7 実家の母
インターホンが2回鳴って、来客を知ると森山敏子は玄関を開けた。
すぐに不快な表情になる。
「すみません、警察です」
突きだされた警察手帳には警視庁の浅井州とある。無精ひげの汚い面。となりの若いのも刑事だろう。一方は整った顔をしていた。
「あまり話したくないんです。動画のことでご近所さんからも色々いわれて」
森山敏子は痩身を包むようにいった。玄関先では迷惑なのだろう。上がってくださいというと2人を自宅に招いた。
周囲は山に包まれた閑静な場所、畑もある。亮はこの場所で育ったのだろう。
居間の座卓に着いて出された茶には手をつけず、本題を切りだした。
「シャークファイトのことでなにか2人から聞いていませんか」
すると沈黙の間もなく、森山敏子は溌剌とした。
「聞いてませんよ。仕事で数週間留守にするから莉理を預かってくれって」
彼女の太ももにじゃれつくように莉理が座っている。向こうに行ってなさいといったがそれを浅井が留めた。小学二年生ということだが、背丈は少し小さめだった。水色のスカートをはいていた。
「数週間ですか」
「なんの仕事って聞いても答えなくて」
そういって莉理の髪を撫でた。
「それ以降連絡はありますか」
「あるわけないでしょう、死んだんだから」
その言葉に浅井刑事は逡巡した。
再び別の空き家から投稿されていたシャークファイトの動画。すぐに押収したが解析はまるで進んでいなかった。

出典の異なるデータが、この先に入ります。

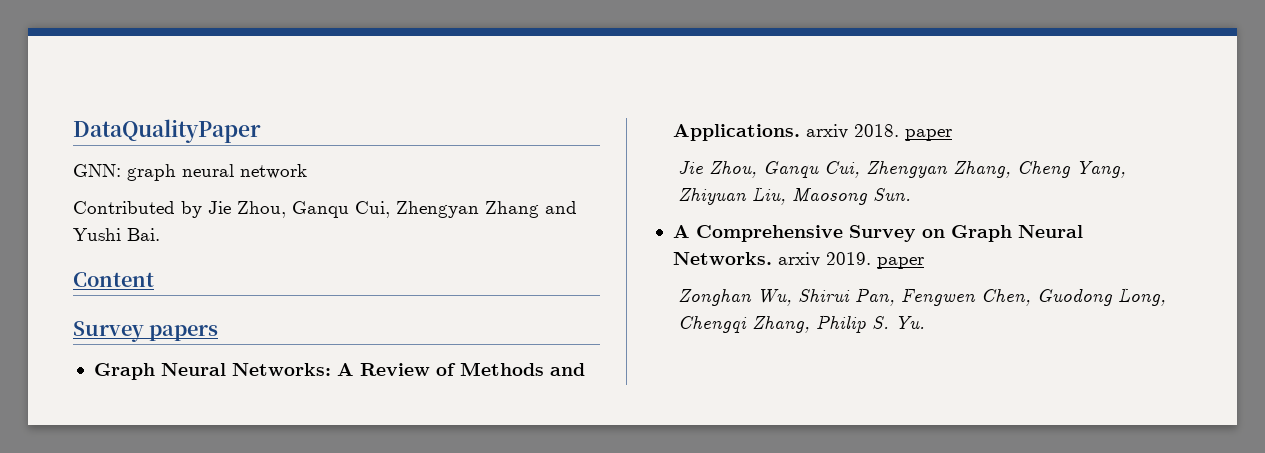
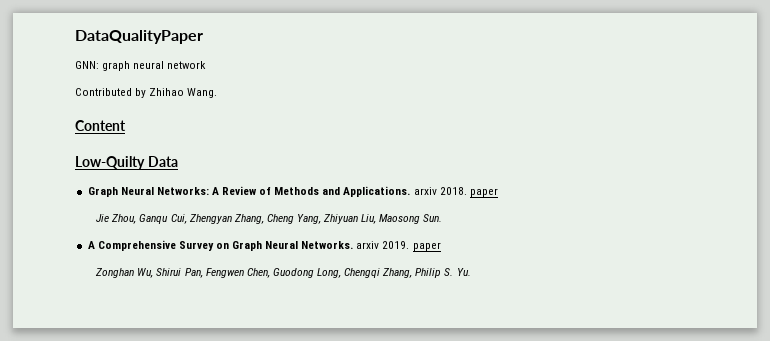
[208,201,577,218] [73,228,160,241] Jie Zhou, Ganqu Cui, Zhengyan Zhang and Yushi Bai. -> [149,88,218,98] Zhihao Wang.
[73,321,219,342] Survey papers -> [75,156,178,170] Low-Quilty Data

「合成動画という可能性もありますが、詳しいことはお話できません」
「ほんとイヤな嫁ね。だから反対してたんです」
なにかに焚きつけられたように森山敏子は愚痴をこぼした。
「奈津美さんはあんまり気の利く嫁じゃなかったんです。だから、亮もイライラとしていて。ボタンの押し合いなんて見られたものじゃなかったわ。前はあんな子じゃなかったのに」
「動画が本物だとしても、奈津美さんの方は生きておられるようですが」
それにはうんざりといった様子だった。最愛の息子を失って疎んだ嫁が生きている。たしかにどうでもいいことだよなと浅井は独りごちた。
浅井刑事は目線を落として小さな莉理のほっぺに手を添えた。
「莉理ちゃん、お父さんとお母さん前に何かいってなかったかな」
子供声を作って問いかけると、莉理は口を引き結んで「ううん」と首をふるふるとした。
奈津美の仕事先での証言はある。2人の結婚生活は上手くいっていなかった。
原因は亮の暴力。何度か長袖を夏に着ていたことがあったようだ。
莉理は間顔になるとあどけない声でいった。